**Your objective:** Could you return every line of the records below that contains the word "right"?

**Data to use:**
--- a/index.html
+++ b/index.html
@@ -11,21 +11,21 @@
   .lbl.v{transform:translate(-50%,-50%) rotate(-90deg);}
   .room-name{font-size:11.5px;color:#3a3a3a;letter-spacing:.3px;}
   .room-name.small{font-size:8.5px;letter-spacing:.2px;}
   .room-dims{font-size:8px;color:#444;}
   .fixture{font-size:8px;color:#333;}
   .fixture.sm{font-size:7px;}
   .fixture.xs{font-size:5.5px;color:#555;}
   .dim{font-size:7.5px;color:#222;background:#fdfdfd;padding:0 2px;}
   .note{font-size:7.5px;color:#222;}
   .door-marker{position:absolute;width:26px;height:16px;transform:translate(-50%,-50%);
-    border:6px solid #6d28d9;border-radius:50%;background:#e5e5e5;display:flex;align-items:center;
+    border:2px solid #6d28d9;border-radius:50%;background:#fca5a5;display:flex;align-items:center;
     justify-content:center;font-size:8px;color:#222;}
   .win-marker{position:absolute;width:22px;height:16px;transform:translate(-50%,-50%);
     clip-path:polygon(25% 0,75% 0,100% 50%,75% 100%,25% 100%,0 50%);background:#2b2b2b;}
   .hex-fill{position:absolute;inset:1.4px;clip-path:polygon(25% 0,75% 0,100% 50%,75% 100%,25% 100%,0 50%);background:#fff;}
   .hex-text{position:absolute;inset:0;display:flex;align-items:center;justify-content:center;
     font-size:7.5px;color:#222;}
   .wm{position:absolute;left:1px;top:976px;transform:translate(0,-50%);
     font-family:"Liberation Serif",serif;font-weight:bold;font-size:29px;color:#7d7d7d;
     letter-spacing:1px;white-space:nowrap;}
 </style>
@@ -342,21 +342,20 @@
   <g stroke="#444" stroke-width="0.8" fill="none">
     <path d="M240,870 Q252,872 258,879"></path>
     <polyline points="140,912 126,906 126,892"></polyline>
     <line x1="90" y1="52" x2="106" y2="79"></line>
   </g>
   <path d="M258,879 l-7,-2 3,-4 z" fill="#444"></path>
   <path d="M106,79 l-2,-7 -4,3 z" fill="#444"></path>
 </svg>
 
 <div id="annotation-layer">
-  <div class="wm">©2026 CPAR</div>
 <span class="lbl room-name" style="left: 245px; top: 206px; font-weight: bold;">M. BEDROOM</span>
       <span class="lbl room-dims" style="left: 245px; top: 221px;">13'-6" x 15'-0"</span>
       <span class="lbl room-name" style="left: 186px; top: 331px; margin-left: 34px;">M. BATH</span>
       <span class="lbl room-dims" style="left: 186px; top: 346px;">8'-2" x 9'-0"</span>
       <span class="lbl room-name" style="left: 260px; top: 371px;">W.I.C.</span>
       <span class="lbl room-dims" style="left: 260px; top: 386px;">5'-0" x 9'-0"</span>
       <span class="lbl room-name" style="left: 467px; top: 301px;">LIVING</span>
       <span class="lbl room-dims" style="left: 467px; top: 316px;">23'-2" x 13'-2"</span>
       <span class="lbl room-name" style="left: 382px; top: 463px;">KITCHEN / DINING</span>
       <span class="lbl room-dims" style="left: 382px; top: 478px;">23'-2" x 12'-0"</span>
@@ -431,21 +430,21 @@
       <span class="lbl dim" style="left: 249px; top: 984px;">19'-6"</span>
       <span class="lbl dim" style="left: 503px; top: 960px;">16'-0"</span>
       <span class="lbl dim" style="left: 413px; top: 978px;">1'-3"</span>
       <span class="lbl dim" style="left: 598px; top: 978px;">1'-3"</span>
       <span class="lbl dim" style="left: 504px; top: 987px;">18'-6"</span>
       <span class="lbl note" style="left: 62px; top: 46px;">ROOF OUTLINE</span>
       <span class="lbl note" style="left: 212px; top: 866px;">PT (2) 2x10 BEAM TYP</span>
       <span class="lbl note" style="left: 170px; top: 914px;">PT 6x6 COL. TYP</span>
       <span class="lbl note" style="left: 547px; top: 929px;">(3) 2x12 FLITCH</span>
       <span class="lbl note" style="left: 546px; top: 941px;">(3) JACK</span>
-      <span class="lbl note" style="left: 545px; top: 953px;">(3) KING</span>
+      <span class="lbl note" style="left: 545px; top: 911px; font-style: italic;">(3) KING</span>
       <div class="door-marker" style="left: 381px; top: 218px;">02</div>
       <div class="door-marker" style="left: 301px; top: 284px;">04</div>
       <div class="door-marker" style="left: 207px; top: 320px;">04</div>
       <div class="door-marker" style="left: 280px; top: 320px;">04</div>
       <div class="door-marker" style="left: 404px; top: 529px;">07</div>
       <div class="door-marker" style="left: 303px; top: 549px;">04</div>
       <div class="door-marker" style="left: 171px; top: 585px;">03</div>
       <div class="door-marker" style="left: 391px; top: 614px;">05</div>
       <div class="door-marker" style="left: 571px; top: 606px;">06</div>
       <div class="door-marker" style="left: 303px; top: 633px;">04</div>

--

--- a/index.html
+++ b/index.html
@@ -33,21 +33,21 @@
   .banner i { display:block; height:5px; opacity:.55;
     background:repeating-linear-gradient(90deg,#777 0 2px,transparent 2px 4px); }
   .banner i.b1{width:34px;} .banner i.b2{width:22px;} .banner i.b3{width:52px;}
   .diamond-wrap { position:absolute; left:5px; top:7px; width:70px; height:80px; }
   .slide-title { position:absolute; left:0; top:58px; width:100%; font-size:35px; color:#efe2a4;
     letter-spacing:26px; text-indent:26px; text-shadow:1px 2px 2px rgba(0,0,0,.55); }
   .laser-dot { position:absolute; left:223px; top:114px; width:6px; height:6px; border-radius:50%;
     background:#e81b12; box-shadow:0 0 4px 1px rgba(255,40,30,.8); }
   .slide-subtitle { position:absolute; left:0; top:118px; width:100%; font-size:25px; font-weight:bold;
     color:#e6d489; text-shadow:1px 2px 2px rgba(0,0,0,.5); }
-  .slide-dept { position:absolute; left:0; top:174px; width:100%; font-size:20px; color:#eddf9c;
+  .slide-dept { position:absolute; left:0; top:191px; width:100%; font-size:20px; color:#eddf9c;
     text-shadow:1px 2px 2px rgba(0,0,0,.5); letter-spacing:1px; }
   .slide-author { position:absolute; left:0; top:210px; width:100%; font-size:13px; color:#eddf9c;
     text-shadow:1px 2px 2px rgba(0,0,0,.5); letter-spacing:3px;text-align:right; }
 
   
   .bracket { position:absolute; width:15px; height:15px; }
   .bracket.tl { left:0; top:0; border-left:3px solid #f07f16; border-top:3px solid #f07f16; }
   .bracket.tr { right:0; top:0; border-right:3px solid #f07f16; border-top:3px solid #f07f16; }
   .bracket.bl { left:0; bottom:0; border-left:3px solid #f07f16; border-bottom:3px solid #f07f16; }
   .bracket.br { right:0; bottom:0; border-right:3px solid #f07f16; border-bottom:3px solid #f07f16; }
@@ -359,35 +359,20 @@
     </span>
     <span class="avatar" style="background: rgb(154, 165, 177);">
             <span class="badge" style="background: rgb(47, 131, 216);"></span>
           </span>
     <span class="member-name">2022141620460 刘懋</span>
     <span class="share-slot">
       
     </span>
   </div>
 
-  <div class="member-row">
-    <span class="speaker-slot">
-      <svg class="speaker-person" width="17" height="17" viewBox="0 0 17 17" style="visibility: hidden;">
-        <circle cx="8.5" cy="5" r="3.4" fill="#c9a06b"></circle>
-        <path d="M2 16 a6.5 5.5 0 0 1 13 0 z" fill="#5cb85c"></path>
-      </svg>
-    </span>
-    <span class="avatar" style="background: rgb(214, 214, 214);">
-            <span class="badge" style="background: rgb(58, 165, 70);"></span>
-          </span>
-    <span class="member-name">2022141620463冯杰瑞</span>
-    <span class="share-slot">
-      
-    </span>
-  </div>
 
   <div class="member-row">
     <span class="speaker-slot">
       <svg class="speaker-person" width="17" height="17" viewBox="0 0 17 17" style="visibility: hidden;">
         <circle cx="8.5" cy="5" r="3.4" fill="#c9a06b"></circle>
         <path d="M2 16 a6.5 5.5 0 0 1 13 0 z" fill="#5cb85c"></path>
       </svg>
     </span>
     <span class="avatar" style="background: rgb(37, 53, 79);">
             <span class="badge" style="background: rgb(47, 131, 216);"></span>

**Output for this exercise:**
     text-shadow:1px 2px 2px rgba(0,0,0,.5); letter-spacing:3px;text-align:right; }
   .bracket.tr { right:0; top:0; border-right:3px solid #f07f16; border-top:3px solid #f07f16; }
   .bracket.br { right:0; bottom:0; border-right:3px solid #f07f16; border-bottom:3px solid #f07f16; }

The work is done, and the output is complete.